PROBLEM DETAILS: Which lines below include "nowrap"? Copy them all.

Screenshot and code edit data
......
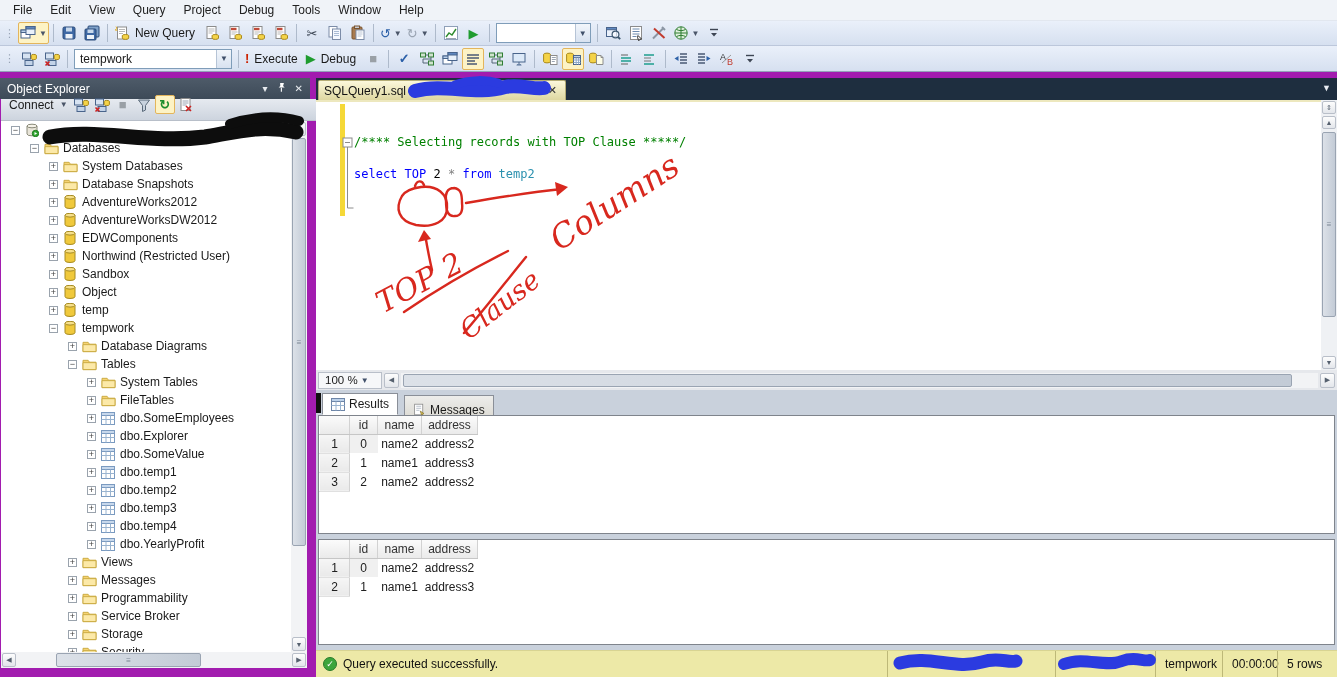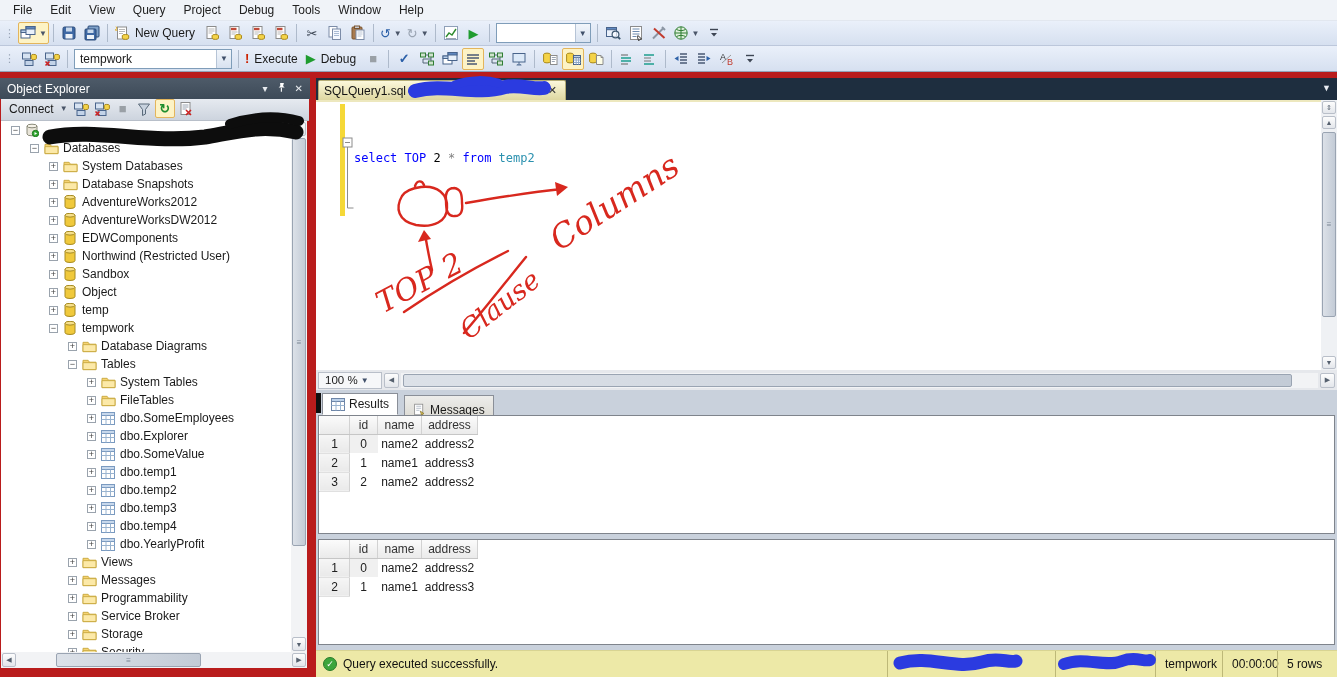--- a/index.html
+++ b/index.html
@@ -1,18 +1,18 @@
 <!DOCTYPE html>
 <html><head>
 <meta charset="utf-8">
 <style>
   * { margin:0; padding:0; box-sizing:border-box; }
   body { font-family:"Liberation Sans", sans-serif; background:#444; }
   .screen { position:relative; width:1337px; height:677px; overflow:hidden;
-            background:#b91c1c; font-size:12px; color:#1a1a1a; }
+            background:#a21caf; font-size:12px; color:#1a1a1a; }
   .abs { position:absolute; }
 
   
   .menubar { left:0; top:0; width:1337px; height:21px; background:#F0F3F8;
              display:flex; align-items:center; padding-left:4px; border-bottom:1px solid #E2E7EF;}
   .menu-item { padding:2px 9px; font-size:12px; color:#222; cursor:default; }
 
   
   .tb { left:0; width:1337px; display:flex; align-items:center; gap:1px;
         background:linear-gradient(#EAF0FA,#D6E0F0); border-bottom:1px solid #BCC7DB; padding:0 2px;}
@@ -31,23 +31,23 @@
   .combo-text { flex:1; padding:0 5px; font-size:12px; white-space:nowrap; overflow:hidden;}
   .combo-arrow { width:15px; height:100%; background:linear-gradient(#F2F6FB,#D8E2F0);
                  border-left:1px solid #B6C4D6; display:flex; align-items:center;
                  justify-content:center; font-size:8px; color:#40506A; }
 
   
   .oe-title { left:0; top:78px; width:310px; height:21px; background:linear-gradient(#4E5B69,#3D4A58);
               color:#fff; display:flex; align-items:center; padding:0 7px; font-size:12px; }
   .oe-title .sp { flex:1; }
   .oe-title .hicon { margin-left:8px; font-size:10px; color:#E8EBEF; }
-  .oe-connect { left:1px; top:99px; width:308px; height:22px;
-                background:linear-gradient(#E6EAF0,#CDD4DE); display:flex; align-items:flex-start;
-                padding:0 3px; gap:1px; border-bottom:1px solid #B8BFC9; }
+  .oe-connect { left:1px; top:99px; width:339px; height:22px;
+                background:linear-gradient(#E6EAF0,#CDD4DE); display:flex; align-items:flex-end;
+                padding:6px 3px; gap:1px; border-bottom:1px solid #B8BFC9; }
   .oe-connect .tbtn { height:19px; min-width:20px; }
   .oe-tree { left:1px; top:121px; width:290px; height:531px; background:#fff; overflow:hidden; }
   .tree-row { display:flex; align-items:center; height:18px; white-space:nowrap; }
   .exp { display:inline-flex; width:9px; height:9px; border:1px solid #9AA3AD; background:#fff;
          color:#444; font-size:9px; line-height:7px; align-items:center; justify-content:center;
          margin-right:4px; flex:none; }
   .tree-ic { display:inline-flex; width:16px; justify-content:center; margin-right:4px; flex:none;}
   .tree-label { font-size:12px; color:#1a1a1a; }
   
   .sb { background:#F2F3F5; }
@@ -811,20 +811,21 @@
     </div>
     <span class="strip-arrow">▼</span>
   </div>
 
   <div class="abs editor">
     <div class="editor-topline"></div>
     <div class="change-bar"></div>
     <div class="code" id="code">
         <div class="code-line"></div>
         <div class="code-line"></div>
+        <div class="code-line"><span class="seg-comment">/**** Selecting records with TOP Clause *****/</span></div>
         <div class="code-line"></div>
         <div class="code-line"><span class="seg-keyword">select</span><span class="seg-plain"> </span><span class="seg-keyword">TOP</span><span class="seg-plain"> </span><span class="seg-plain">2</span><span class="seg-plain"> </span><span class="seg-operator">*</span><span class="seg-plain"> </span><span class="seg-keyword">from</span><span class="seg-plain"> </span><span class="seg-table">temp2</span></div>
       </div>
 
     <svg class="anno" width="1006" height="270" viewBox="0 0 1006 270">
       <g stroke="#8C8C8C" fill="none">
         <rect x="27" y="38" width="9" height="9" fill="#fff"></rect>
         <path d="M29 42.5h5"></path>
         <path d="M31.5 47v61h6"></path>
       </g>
......
ANSWER SPACE:
   .combo-text { flex:1; padding:0 5px; font-size:12px; white-space:nowrap; overflow:hidden;}
   .tree-row { display:flex; align-items:center; height:18px; white-space:nowrap; }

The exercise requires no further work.